[AccessD] IronSpeed

Lonnie Johnson prodevmg at yahoo.com
Thu Jan 29 06:54:42 CST 2009


IronSpeed can give you some pretty snazzy looking web apps that you can not normally get with VS and with a lot less effort. It is great for a novice if your specs are not too complicated and the user gives you the freedom to come up with how the application will look.
 
With that said it is not very practical if you work in an environment where the user is very specific about how the application willl look and function. It also generates wayyyyyy too much code on the web and database side. Then there are IT environment issues that you have to deal with to make it work on your server. The support staff is readily available but kind of defensive. Most of the time when you contact them the first response makes you feel like you have done something wrong instead of admitting that the tool is not as versatile as it should be.
 
I have bought it for my employees. We tried it and none of us like it. We were already using Visual Studio and thought this may expedite some of our work. Didn't happen.






May God bless you beyond your imagination!
Lonnie Johnson
ProDev, Professional Development of MS Access Databases
Visit me at ==> http://www.prodev.us




 

--- On Thu, 1/29/09, Gustav Brock <Gustav at cactus.dk> wrote:

From: Gustav Brock <Gustav at cactus.dk>
Subject: Re: [AccessD] IronSpeed
To: accessd at databaseadvisors.com
Date: Thursday, January 29, 2009, 4:23 AM

Hi William

Looks like we have a true fan of VS!

Neither do I have high thoughts about IronSpeed nor CodeCharge but with the
important difference, that I haven't tried any of them, so I can't tell
for sure.

But as for a framework or the like - or none - do you do as Shamil: 

" .. VS2008 + ASP.NET + .NET Framework + custom business application
programming is usually all you need for effective and competetive modern
software development..."

I tend to agree. Some of these frameworks are promoted by much sweet talk, but
I'm reluctant to enter some more or less steep learning curve just to
discover that it only brought you into a dead end or at least an area with
strange limitations.

Though I for the last year have been working with VS only, my experience with
web development is sparse but I am working hard as I soon will be entering a
larger project.
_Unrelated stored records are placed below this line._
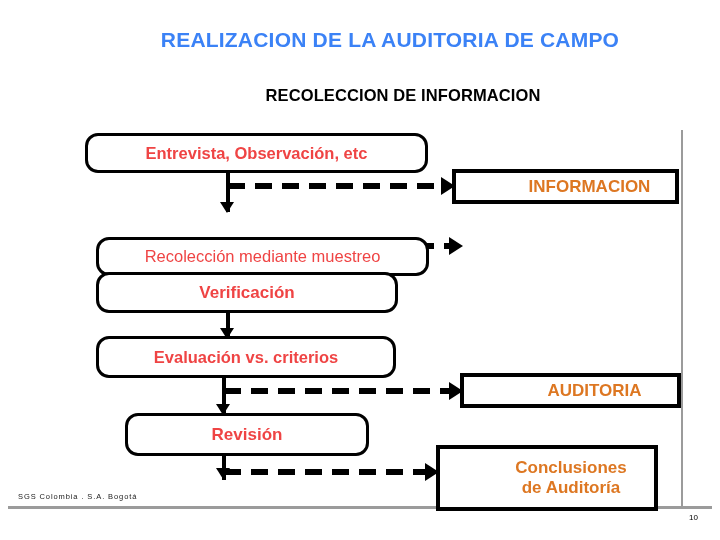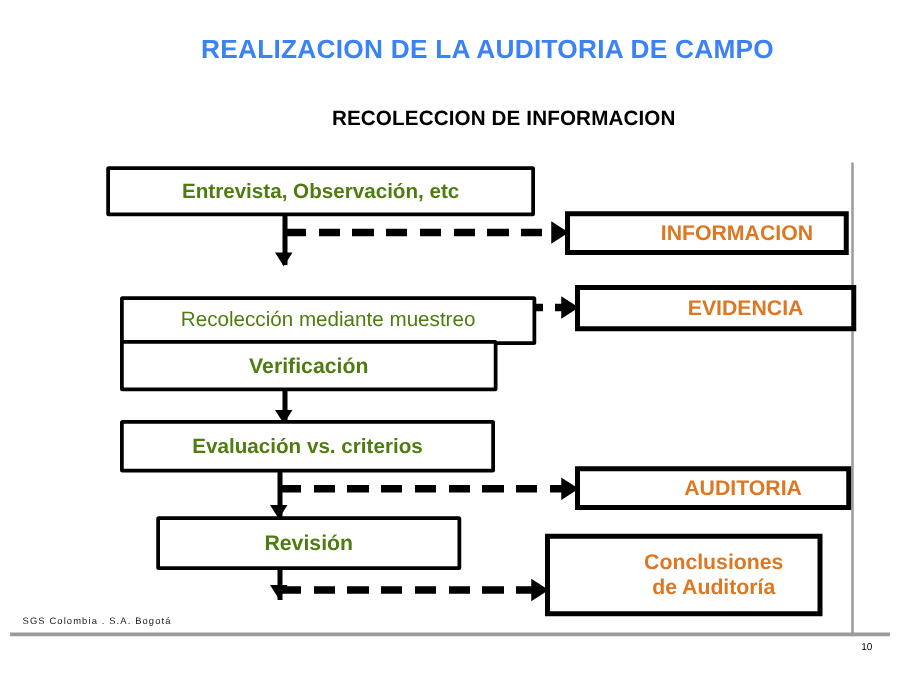"Entrevista, Observación, etc" .rbox { border-radius: 2px -> 13px; color: #4d7c0f -> #ef4444 }
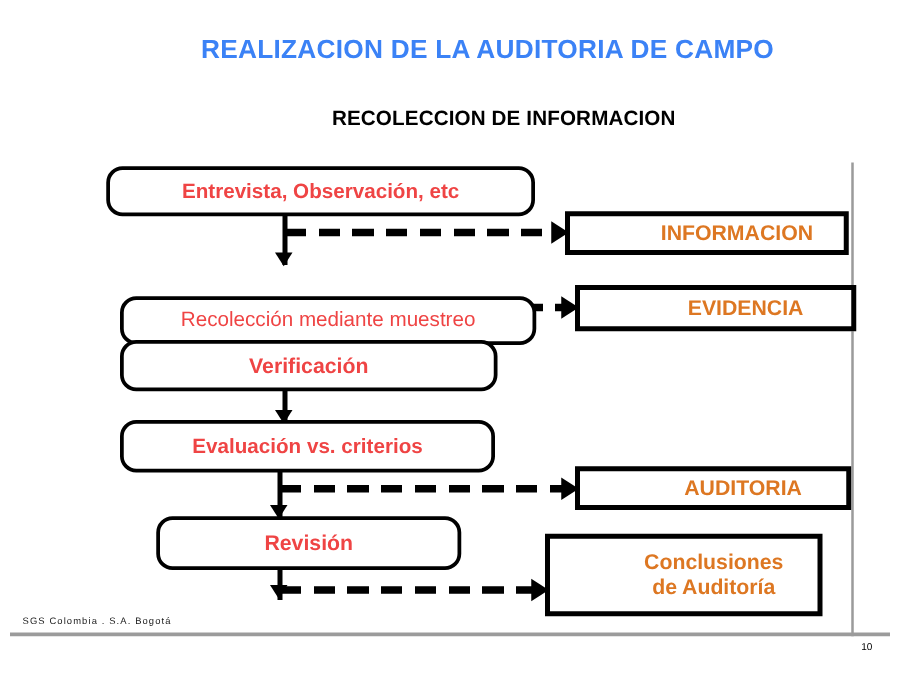"EVIDENCIA" div.sbox { html: <div> <span>EVIDENCIA</span> </div> -> none }
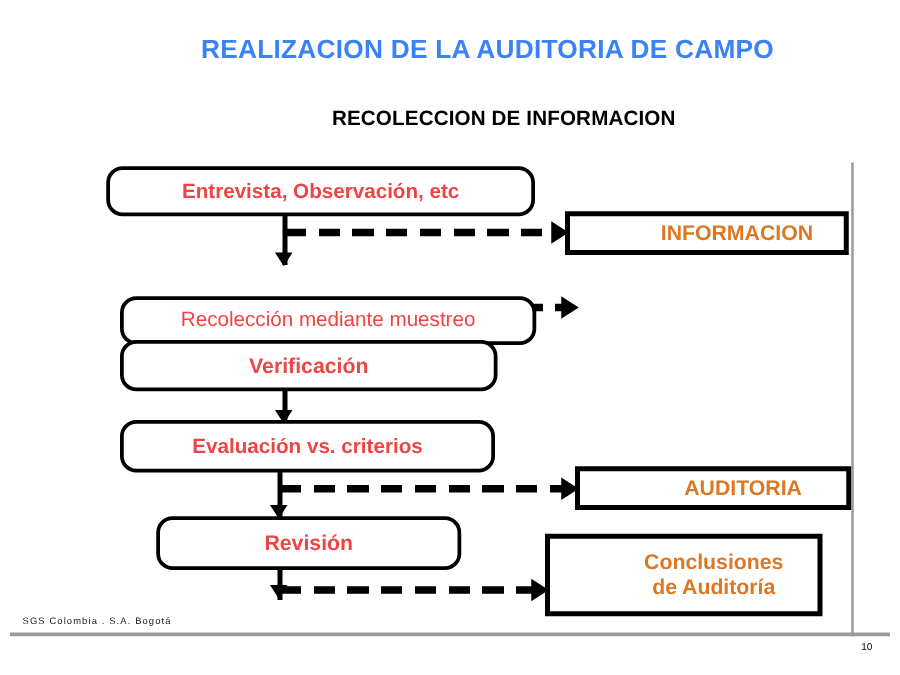"Conclusiones" div.sbox { top: 427px -> 445px }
So decisions have to be made ...

/gustav


>>> wdhindman at dejpolsystems.com 29-01-2009 12:55 >>>
Max

...the hardest thing for me to learn about web development was the web 
itself ...it is such a vastly different environment than the desktop 
...bandwidth drives everything and your priorities shift accordingly 
...Ironspeed didn't offer that pitch when I was evaluating them so I
can't 
honestly say they can't do it now though I find it hard to believe ...but I

can say that VS will allow you to produce an application that is very close 
to what you would do with Access ...and much more. You can dl it for free 
and MS has gone out of its way to provide good videos on how to do most of 
the basics ...and what MS misses, there is a vast support community on the 
web with unending samples and millions of lines of code.